Entries supplied:
>>>>

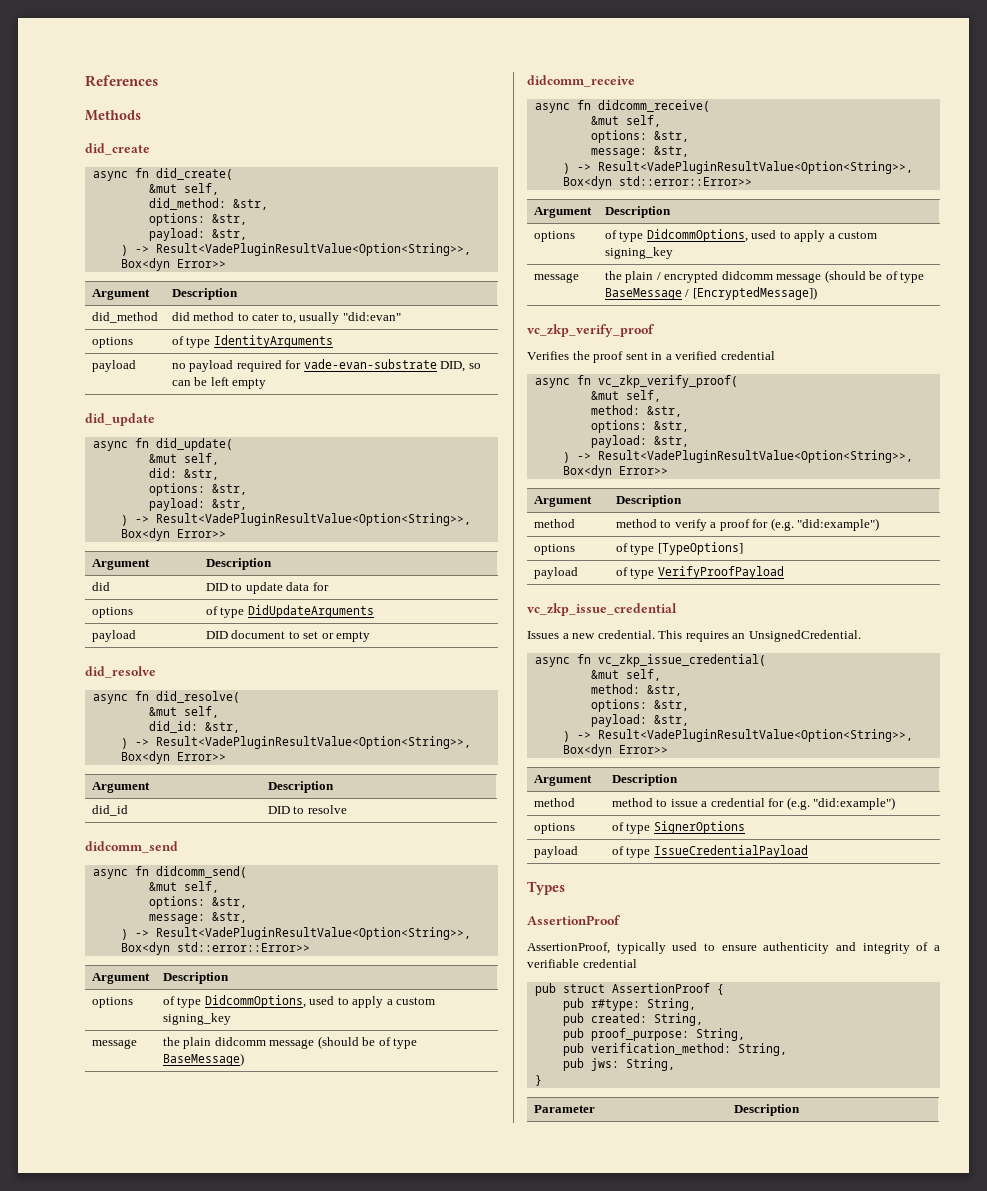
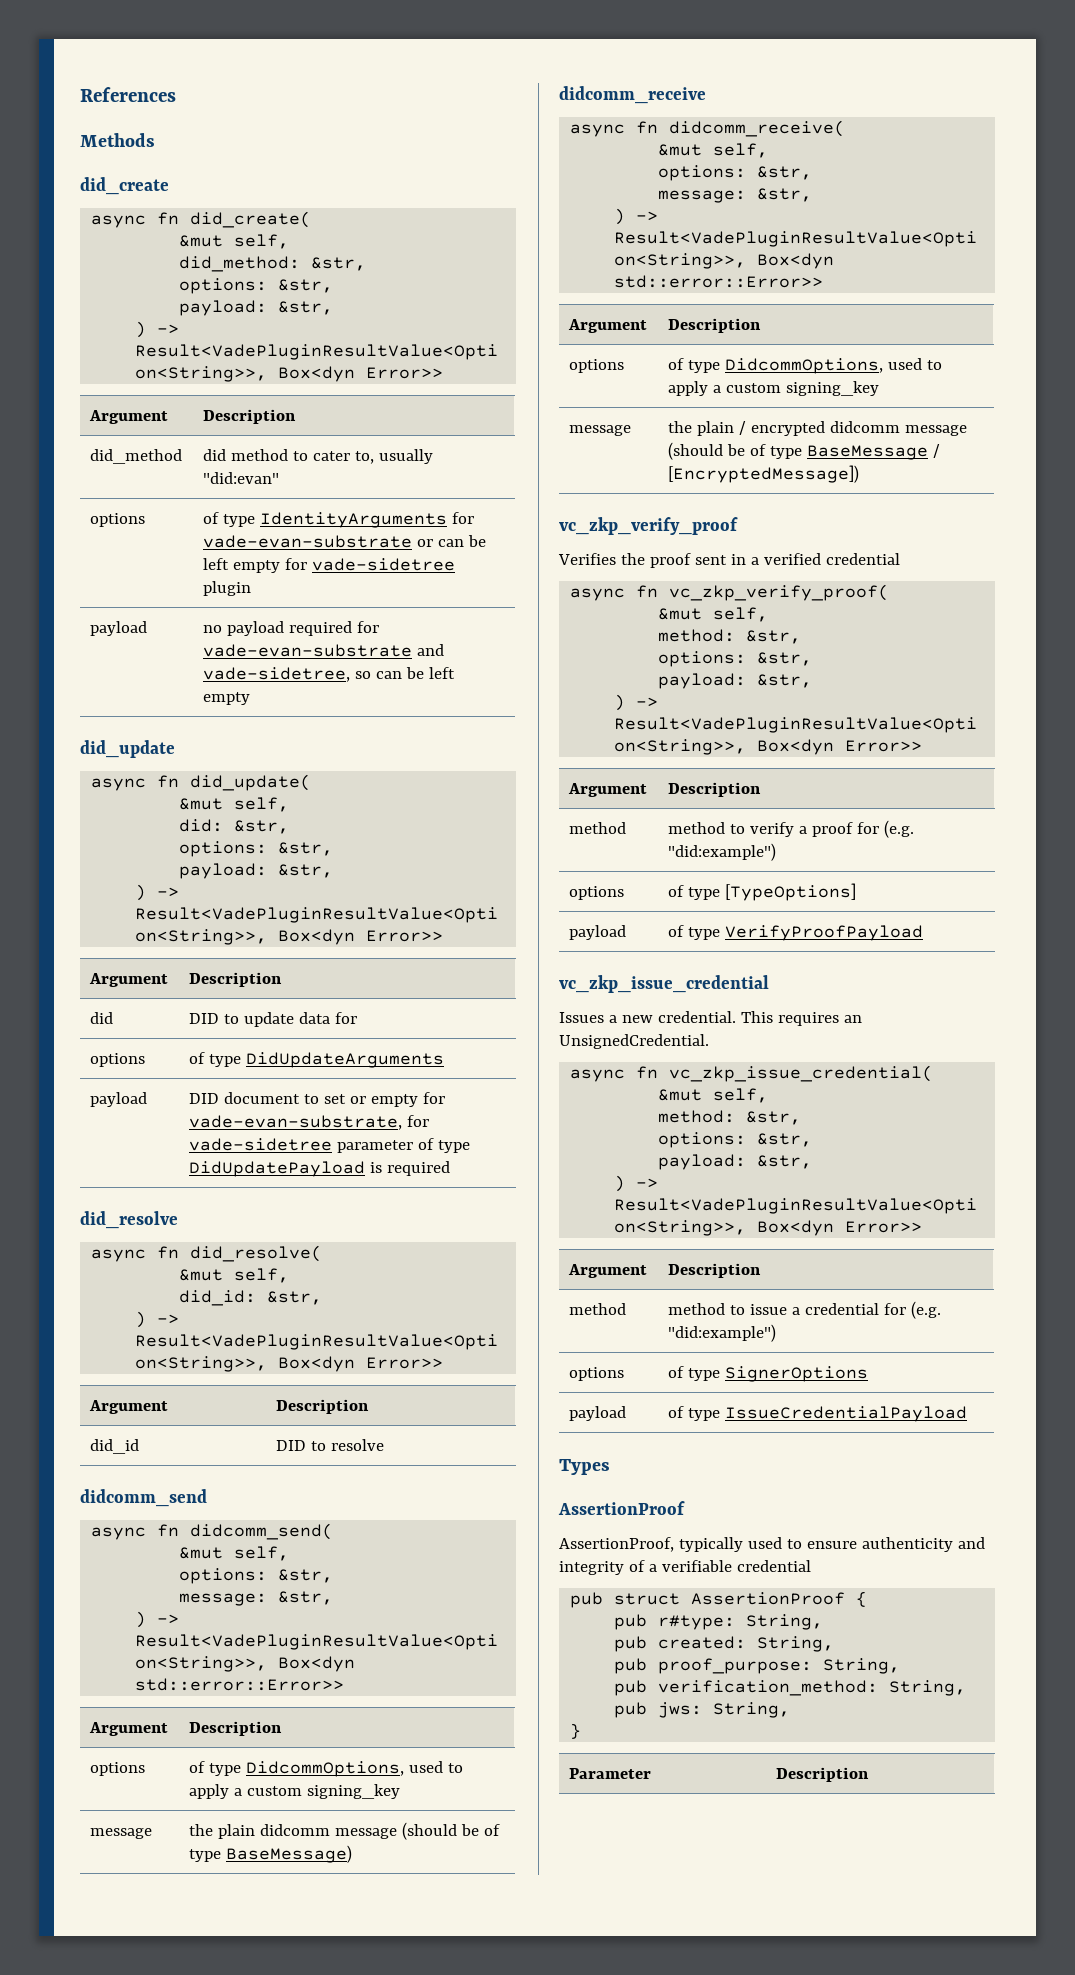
(333, 341) none -> [452,512,475,524] [203,535,487,548] [203,558,456,573] [203,581,252,596] for vade-evan-substrate or can be left empty for vade-sidetree plugin
[440,361,466,372] DID, -> [417,644,445,656] [203,667,351,682] and vade-sidetree,
(371, 636) none -> [423,1092,446,1104] [189,1115,430,1130] [189,1138,471,1153] [189,1161,451,1177] for vade-evan-substrate, for vade-sidetree parameter of type DidUpdatePayload is required

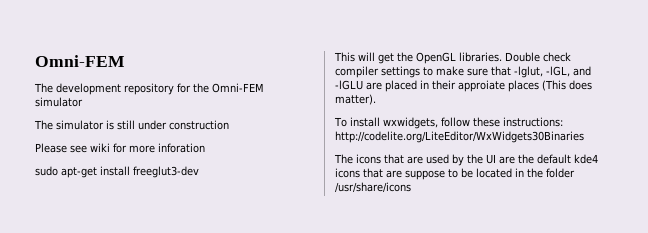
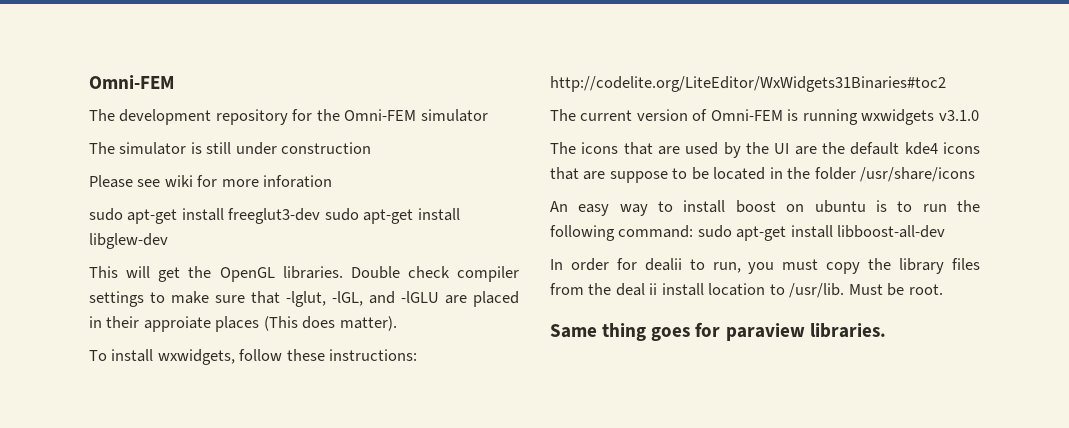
(199, 172) none -> [324,208,460,224] [89,233,168,249] sudo apt-get install libglew-dev
[335,131,584,143] http://codelite.org/LiteEditor/WxWidgets30Binaries -> [550,76,946,92] [550,109,979,125] http://codelite.org/LiteEditor/WxWidgets31Binaries#toc2 // The current version of Omni-FEM is running wxwidgets v3.1.0
(411, 187) none -> [550,200,980,216] [550,225,946,241] [550,258,981,274] [550,283,943,298] [550,322,886,341] // An easy way to install boost on ubuntu is to run the following command: sudo apt-get install libboost-all-dev // In order for dealii to run, you must copy the library files from the deal ii install location to /usr/lib. Must be root. // Same thing goes for paraview libraries.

<<<<

Problem to work on: All lines above from the line with "(199, 172) none" through the line with "running wxwidgets v3.1.0", both included, are to be set down exactly, with nothing else.

Solution to this exercise:
(199, 172) none -> [324,208,460,224] [89,233,168,249] sudo apt-get install libglew-dev
[335,131,584,143] http://codelite.org/LiteEditor/WxWidgets30Binaries -> [550,76,946,92] [550,109,979,125] http://codelite.org/LiteEditor/WxWidgets31Binaries#toc2 // The current version of Omni-FEM is running wxwidgets v3.1.0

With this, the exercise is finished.